Sunday, January 19th, 2020

I have come to the conclusion that much of the Christian life is one of control. Who controls whom? For example, I was speaking to someone this past week and we were talking about legalism. I made a statement I firmly believe in: many pastors/teachers/leaders use legalism as a way to control their people. I know when I was very legalistic in my outlook and preaching it was my way of controlling people. I wouldn’t have called it that. I would have called it “loving words from your pastor.” But in reality, I and others like me, used a legalistic approach to keep people “under my thumb.” Grace changed that for me. But it still happens. How many pastors do you know who tell their people “You better” or “If you don’t” or “If you do” in order to keep their flock in the sheepfold and not wander out at night?  So we make dress, church attendance, hair styles, tattoos, etc a way to judge a person’s “Christian” witness.

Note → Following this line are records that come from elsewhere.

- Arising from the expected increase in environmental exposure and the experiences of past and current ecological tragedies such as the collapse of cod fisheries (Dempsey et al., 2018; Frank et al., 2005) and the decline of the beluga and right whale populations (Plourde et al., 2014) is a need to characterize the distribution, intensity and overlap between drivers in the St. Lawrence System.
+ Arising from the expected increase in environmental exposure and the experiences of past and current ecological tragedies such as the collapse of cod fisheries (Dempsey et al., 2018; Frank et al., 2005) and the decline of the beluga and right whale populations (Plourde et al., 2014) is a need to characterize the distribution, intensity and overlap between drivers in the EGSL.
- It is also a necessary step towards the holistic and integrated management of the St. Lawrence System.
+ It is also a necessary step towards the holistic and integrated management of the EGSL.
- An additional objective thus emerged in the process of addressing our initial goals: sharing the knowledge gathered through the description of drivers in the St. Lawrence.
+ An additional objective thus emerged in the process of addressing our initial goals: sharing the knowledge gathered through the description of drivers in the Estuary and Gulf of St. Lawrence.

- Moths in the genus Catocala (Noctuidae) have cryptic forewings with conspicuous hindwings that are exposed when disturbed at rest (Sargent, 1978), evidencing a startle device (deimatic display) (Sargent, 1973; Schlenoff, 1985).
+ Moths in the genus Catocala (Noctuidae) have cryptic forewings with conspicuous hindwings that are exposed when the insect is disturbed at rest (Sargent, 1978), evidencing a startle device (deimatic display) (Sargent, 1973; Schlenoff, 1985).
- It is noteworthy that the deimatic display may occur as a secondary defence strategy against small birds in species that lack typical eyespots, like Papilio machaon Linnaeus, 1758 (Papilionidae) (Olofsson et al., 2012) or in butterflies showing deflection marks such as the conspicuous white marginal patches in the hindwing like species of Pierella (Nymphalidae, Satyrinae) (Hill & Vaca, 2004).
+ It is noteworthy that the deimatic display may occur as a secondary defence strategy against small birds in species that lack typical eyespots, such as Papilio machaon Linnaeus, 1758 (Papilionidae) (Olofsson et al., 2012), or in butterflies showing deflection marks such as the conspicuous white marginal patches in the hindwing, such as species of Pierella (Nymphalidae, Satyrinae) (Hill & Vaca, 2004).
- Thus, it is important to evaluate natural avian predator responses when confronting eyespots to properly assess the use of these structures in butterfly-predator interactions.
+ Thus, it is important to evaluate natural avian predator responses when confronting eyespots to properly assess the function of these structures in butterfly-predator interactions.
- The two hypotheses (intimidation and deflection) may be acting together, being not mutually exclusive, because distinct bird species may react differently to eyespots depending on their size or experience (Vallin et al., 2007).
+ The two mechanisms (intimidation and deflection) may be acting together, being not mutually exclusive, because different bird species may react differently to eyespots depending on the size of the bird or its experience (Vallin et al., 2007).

But consider this if you will: We are not meant to control our Christianity; Christianity is meant to control us. (I read that recently but can’t remember, where so I’m sorry for the failure to give credit).  So many in our culture might say they embrace Jesus but they want to conform Jesus and His teachings to their lifestyle. I think it should be the other way around: Jesus should inform us on how to conduct our lives and how to treat others. His teachings ought to transform us rather than trying to bend the teachings to fit us.  We are, after all, told to “present your bodies as living sacrifices, holy and acceptable to God which is your reasonable service of worship.” Then we are told “not to be conformed to this world but be transformed by the renewing of your mind.” That sounds a whole like surrender to me, of giving up control to someone else.

There is only one Person who should control our lives. Not us. Not a pastor. Not a leader. Not a teacher. Not a (fill in the blank). Only Jesus.  ONLY. JESUS.

#Mercy#VitalAttribute

Friday, January 17th, 2020

Name an attribute of God and I seriously doubt mercy will be first one out of someone’s mouth. Omniscient. Omnipresent. Omnipotent. Loving. Majestic. We might eventually come out with mercy but I’m willing to wager (and I’m not a betting man) that mercy will not be first.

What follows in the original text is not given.